Aufgeklärt: Fehlerkorrektur sabotiert Therapie

Ein Forschungsteam hat den Resistenzmechanismus gegen ein Leukämie-Medikament aufgeklärt. Die Fehlerkorrektur an der DNA sabotiert die Krebstherapie.
Ein Forschungsteam aus Marburg und München hat mehrere Gene identifiziert, die Fehler im Programmcode von Krebszellen korrigieren, was die Krebszellen unempfindlich gegen Medikamente macht. Die Ergebnisse bergen auch die Chance, eines der Resistenzgene unwirksam zu machen und so einer medikamentösen Behandlung zum Erfolg zu verhelfen. Das berichten die Wissenschaftlerinnen und Wissenschaftler um den Marburger Mediziner Prof. Dr. Andreas Neubauer im Fachblatt „HemaSphere“.
„Akute Leukämien gehören zu den aggressivsten Tumorerkrankungen, die man beim Menschen kennt“, erklärte Leitautor Neubauer, der den Schwerpunkt „Hämatologie, Onkologie und Immunologie“ an der Philipps-Universität leitet. Ohne Therapie verlaufen Leukämien oft innerhalb weniger Wochen tödlich.
„Krebspatienten werden heute ganz überwiegend mit Medikamenten behandelt“, legte der Onkologe dar. Bei akuter myeloischer Leukämie setzt die Medizin oftmals auf das Krebsmedikament „Cytarabin“. Der Wirkstoff wird als falscher Baustein in die DNA der Krebszellen eingebaut, die sich aufgrund dessen nicht vermehren können.
„Eines der größten Probleme bei Krebs sind jedoch Resistenzen gegenüber Chemotherapeutika“, führte Neubauers Mitarbeiterin Dr. Miriam Rehberger aus. Sie ist die Erstautorin des Fachaufsatzes.
Um Gene zu finden und zu charakterisieren, die für Resistenzen gegen Cytarabin verantwortlich sind, nutzte der Krebsmediziner die Zusammenarbeit mit Prof.

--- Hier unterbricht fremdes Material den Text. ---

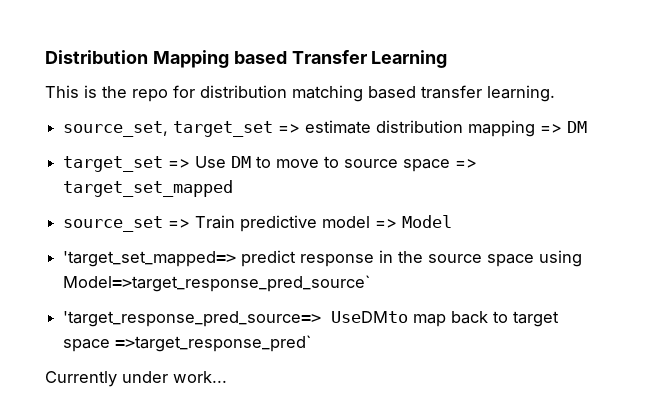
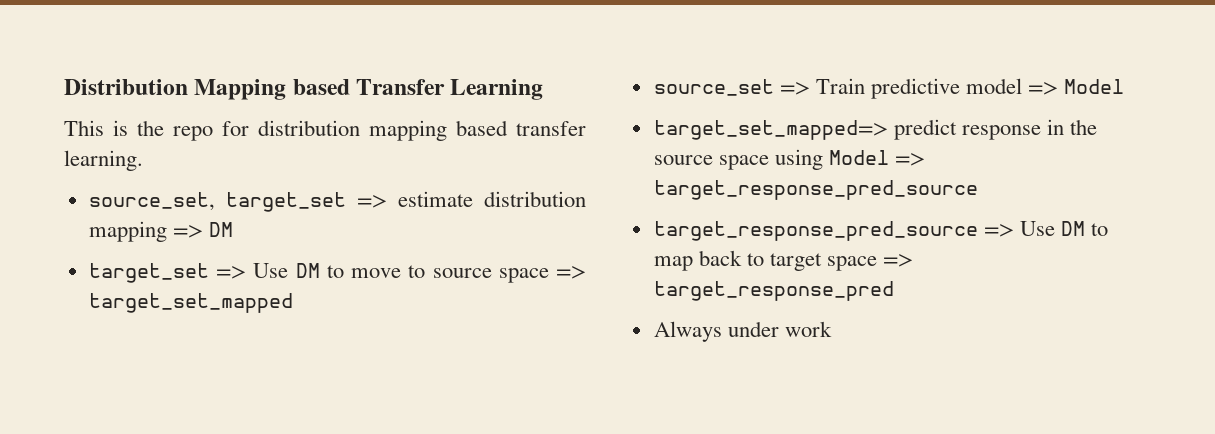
- This is the repo for distribution matching based transfer learning.
+ This is the repo for distribution mapping based transfer learning.
- 'target_set_mapped=> predict response in the source space using Model=>target_response_pred_source`
- 'target_response_pred_source=> UseDMto map back to target space =>target_response_pred`
- Currently under work...
+ target_set_mapped=> predict response in the source space using Model => target_response_pred_source
+ target_response_pred_source => Use DM to map back to target space => target_response_pred
+ Always under work

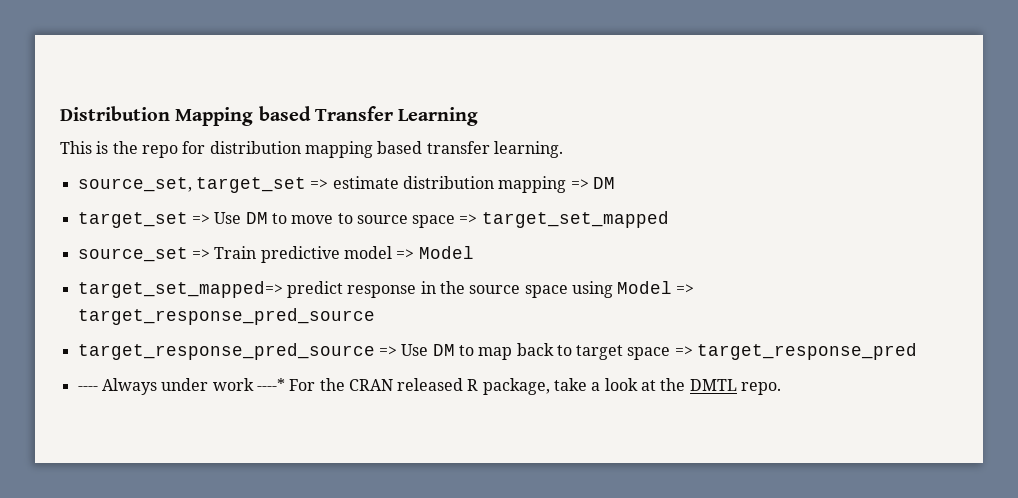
- Always under work
+ ---- Always under work ----* For the CRAN released R package, take a look at the DMTL repo.

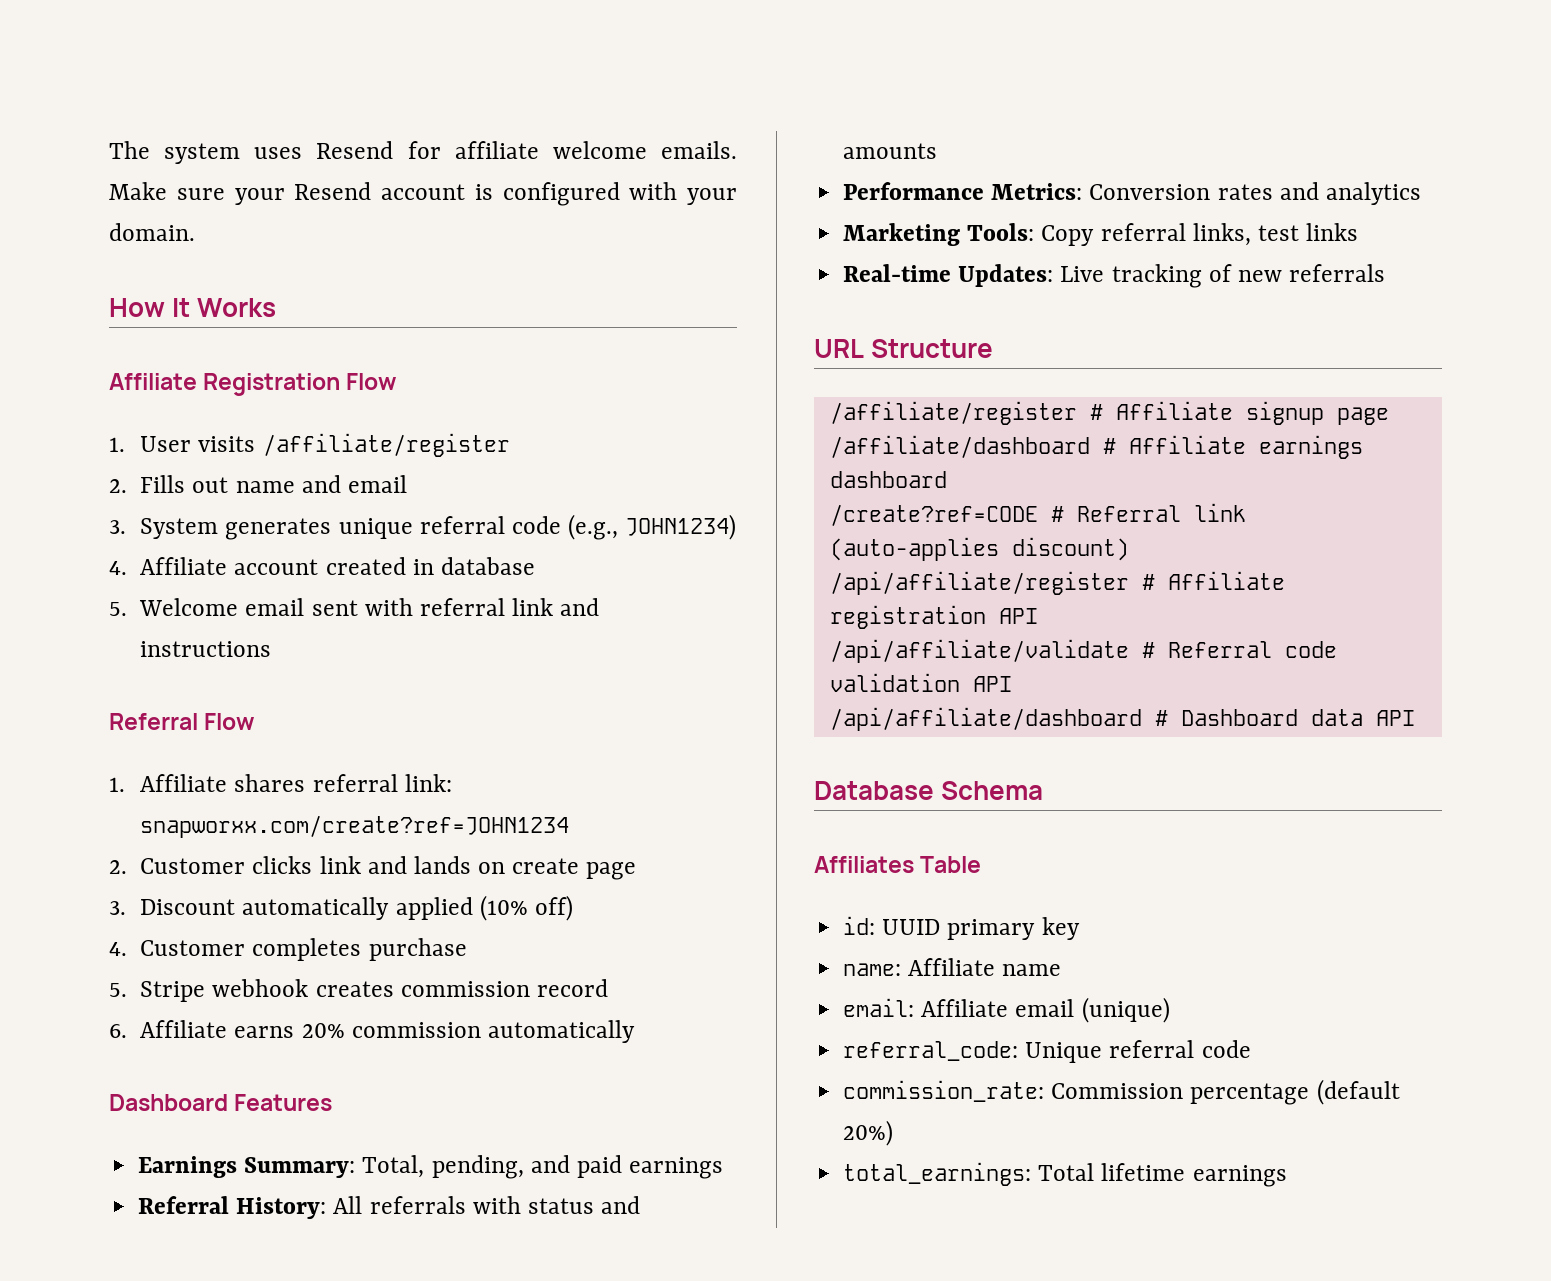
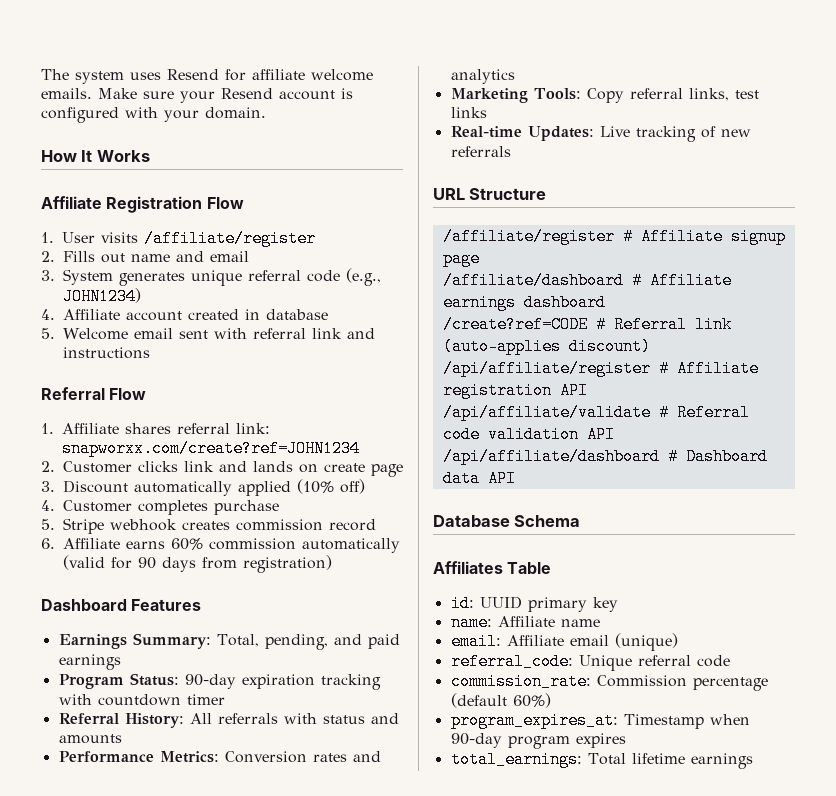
- 6. Affiliate earns 20% commission automatically
+ 6. Affiliate earns 60% commission automatically (valid for 90 days from registration)
+ Program Status: 90-day expiration tracking with countdown timer
- commission_rate: Commission percentage (default 20%)
+ commission_rate: Commission percentage (default 60%)
+ program_expires_at: Timestamp when 90-day program expires

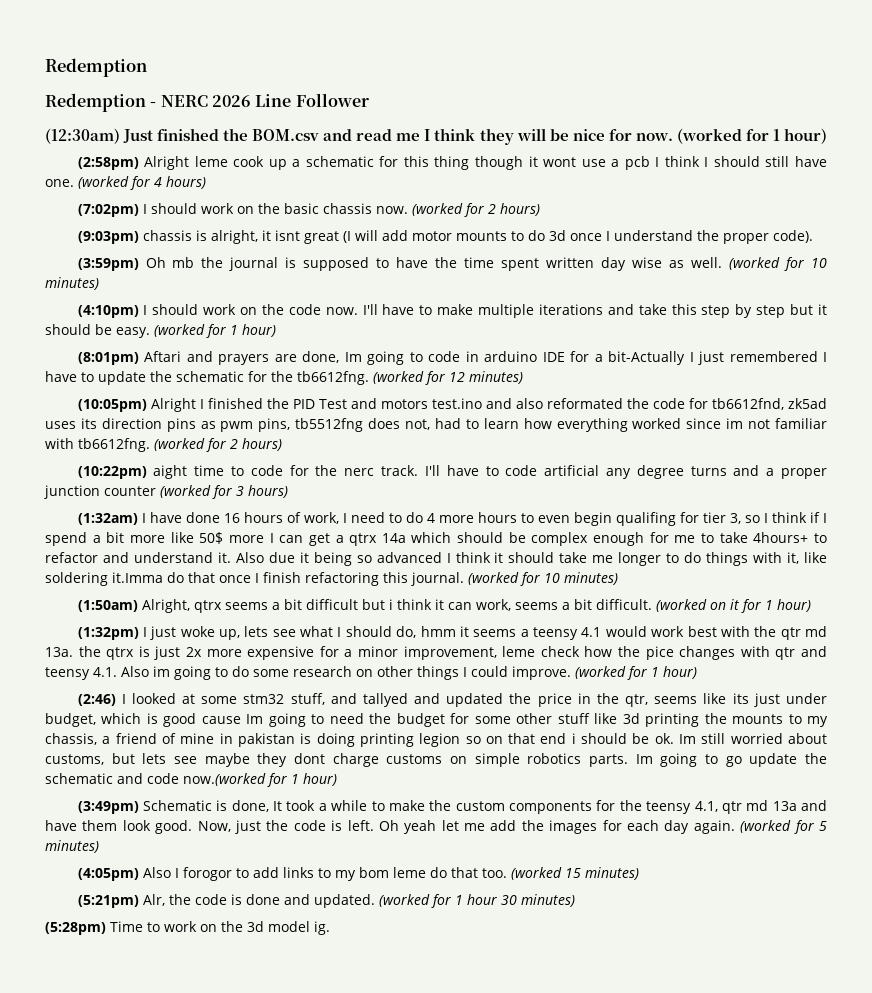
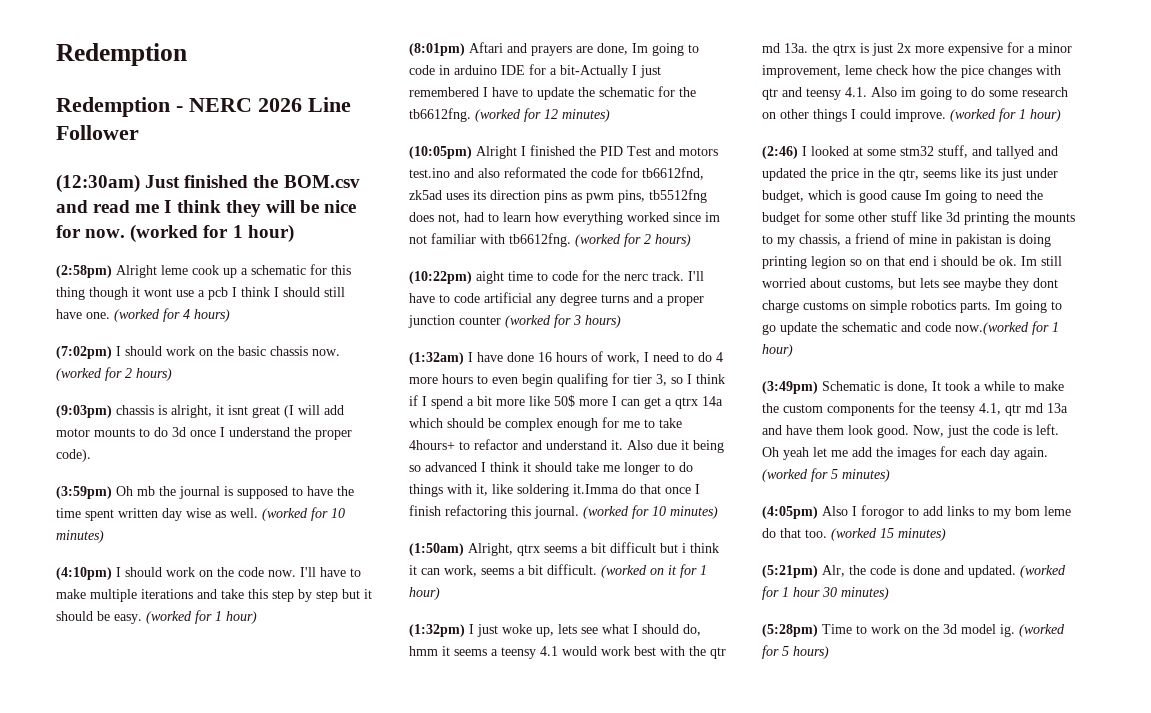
+ (worked for 5 hours)

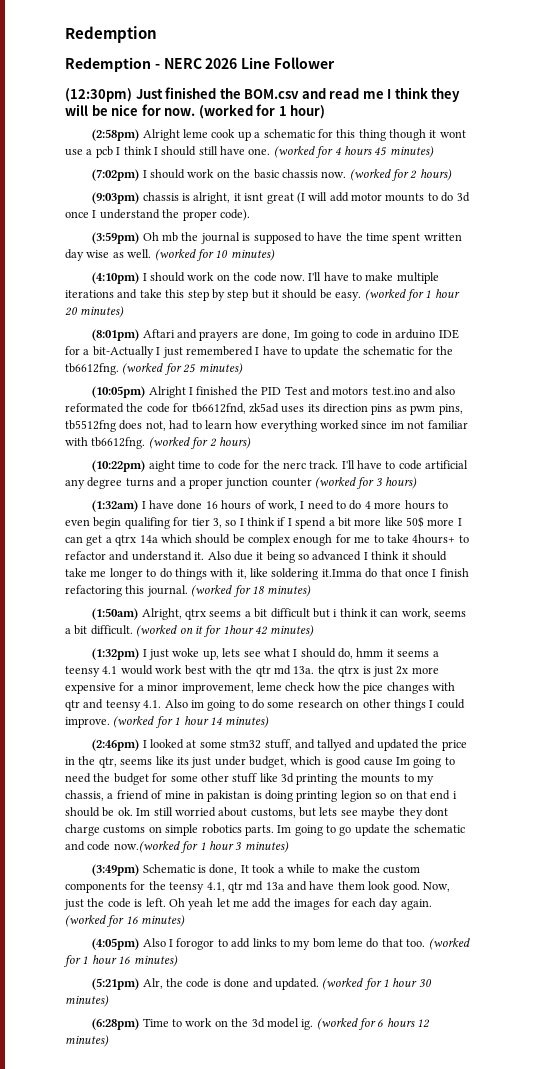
- (12:30am) Just finished the BOM.csv and read me I think they will be nice for now.
+ (12:30pm) Just finished the BOM.csv and read me I think they will be nice for now.
- (worked for 4 hours)
+ (worked for 4 hours 45 minutes)
- I'll have to make multiple iterations and take this step by step but it should be easy. (worked for 1 hour)
+ I'll have to make multiple iterations and take this step by step but it should be easy. (worked for 1 hour 20 minutes)
- (worked for 12 minutes)
+ (worked for 25 minutes)
- Also due it being so advanced I think it should take me longer to do things with it, like soldering it.Imma do that once I finish refactoring this journal. (worked for 10 minutes)
+ Also due it being so advanced I think it should take me longer to do things with it, like soldering it.Imma do that once I finish refactoring this journal. (worked for 18 minutes)
- (worked on it for 1 hour)
+ (worked on it for 1hour 42 minutes)
- (1:32pm) I just woke up, lets see what I should do, hmm it seems a teensy 4.1 would work best with the qtr md 13a. the qtrx is just 2x more expensive for a minor improvement, leme check how the pice changes with qtr and teensy 4.1. Also im going to do some research on other things I could improve. (worked for 1 hour)
- (2:46) I looked at some stm32 stuff, and tallyed and updated the price in the qtr, seems like its just under budget, which is good cause Im going to need the budget for some other stuff like 3d printing the mounts to my chassis, a friend of mine in pakistan is doing printing legion so on that end i should be ok.
+ (1:32pm) I just woke up, lets see what I should do, hmm it seems a teensy 4.1 would work best with the qtr md 13a. the qtrx is just 2x more expensive for a minor improvement, leme check how the pice changes with qtr and teensy 4.1. Also im going to do some research on other things I could improve. (worked for 1 hour 14 minutes)
+ (2:46pm) I looked at some stm32 stuff, and tallyed and updated the price in the qtr, seems like its just under budget, which is good cause Im going to need the budget for some other stuff like 3d printing the mounts to my chassis, a friend of mine in pakistan is doing printing legion so on that end i should be ok.
- Im going to go update the schematic and code now.(worked for 1 hour)
+ Im going to go update the schematic and code now.(worked for 1 hour 3 minutes)
- (worked for 5 minutes)
+ (worked for 16 minutes)
- (worked 15 minutes)
+ (worked for 1 hour 16 minutes)
- (5:28pm) Time to work on the 3d model ig.
+ (6:28pm) Time to work on the 3d model ig.
- (worked for 5 hours)
+ (worked for 6 hours 12 minutes)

Dr. Thorsten Stiewe und dessen Arbeitsgruppe am Institut für Molekulare Onkologie der Philipps-Universität. Die Tumor- und Entzündungsforschung bildet einen Forschungsschwerpunkt der Marburger Universitätsmedizin.
Die beteiligten Wissenschaftlerinnen und Wissenschaftler suchten systematisch nach Genen, die dafür verantwortlich sind, dass Krebszellen nicht auf Cytarabin ansprechen. Die Forschungsgruppe identifizierte drei Gene, die zur Reparatur des Erbträgers DNA beitragen und damit den Effekt des Krebsmedikaments zunichte machen. Durch weitergehende Untersuchungen fand das Team außerdem heraus, dass zwei der gefundenen Gene über denselben Mechanismus wirken.
Sie beeinflussen die Aktivität eines Enzyms, das Fehler in der DNA repariert. „Blockiert man dieses Enzym, so erhält man dasselbe Resultat, wie wenn man die von uns identifizierten Gene stilllegt“, erläuterte Neubauers Mitarbeiter Dr. Jonas A. Schäfer, der sich die Erstautorenschaft mit Rehberger teilt. Patientinnen und Patienten mit akuter myeloischer Leukämie haben bislang schlechte Chancen auf einen Behandlungserfolg mit Cytarabin, sofern die gefundenen Resistenzgene bei ihnen sehr aktiv sind.
Das Forschungsteam stieß jedoch auch auf eine Möglichkeit, die Wirkung der Resistenzgene zu überwinden: Denn deren Genprodukte müssen in der Zelle chemisch verändert werden, um ihre Aktivität zu entfalten. Der erforderliche Umwandlungsschritt lässt sich aber durch Verabreichung eines Hemmstoffs unterbinden.
„Wir zeigen in dieser Arbeit einen ganz neuen Weg der Resistenz auf“, fasste Neubauer zusammen. „Wichtiger noch, wir präsentieren eine Idee, wie man sie überkommen kann!“
Neubauer hat die Professur für Hämatologie und Onkologie an der Philipps-Universität inne. Er hat das „Carreras-Leukämie-Center“ am Universitätsklinikum Marburg aufgebaut, das er seit der Eröffnung im Jahr 2009 leitet.
Neben den Arbeitsgruppen von Neubauer und Stiewe beteiligte sichProf. Dr. Torsten Haferlach von der Firma MLL Münchner Leukämielabor an der Studie. Die Deutsche José Carreras Leukämie-Stiftung und die Deutsche Forschungsgemeinschaft (DFG) haben die zugrundeliegenden Forschungsarbeiten finanziell gefördert.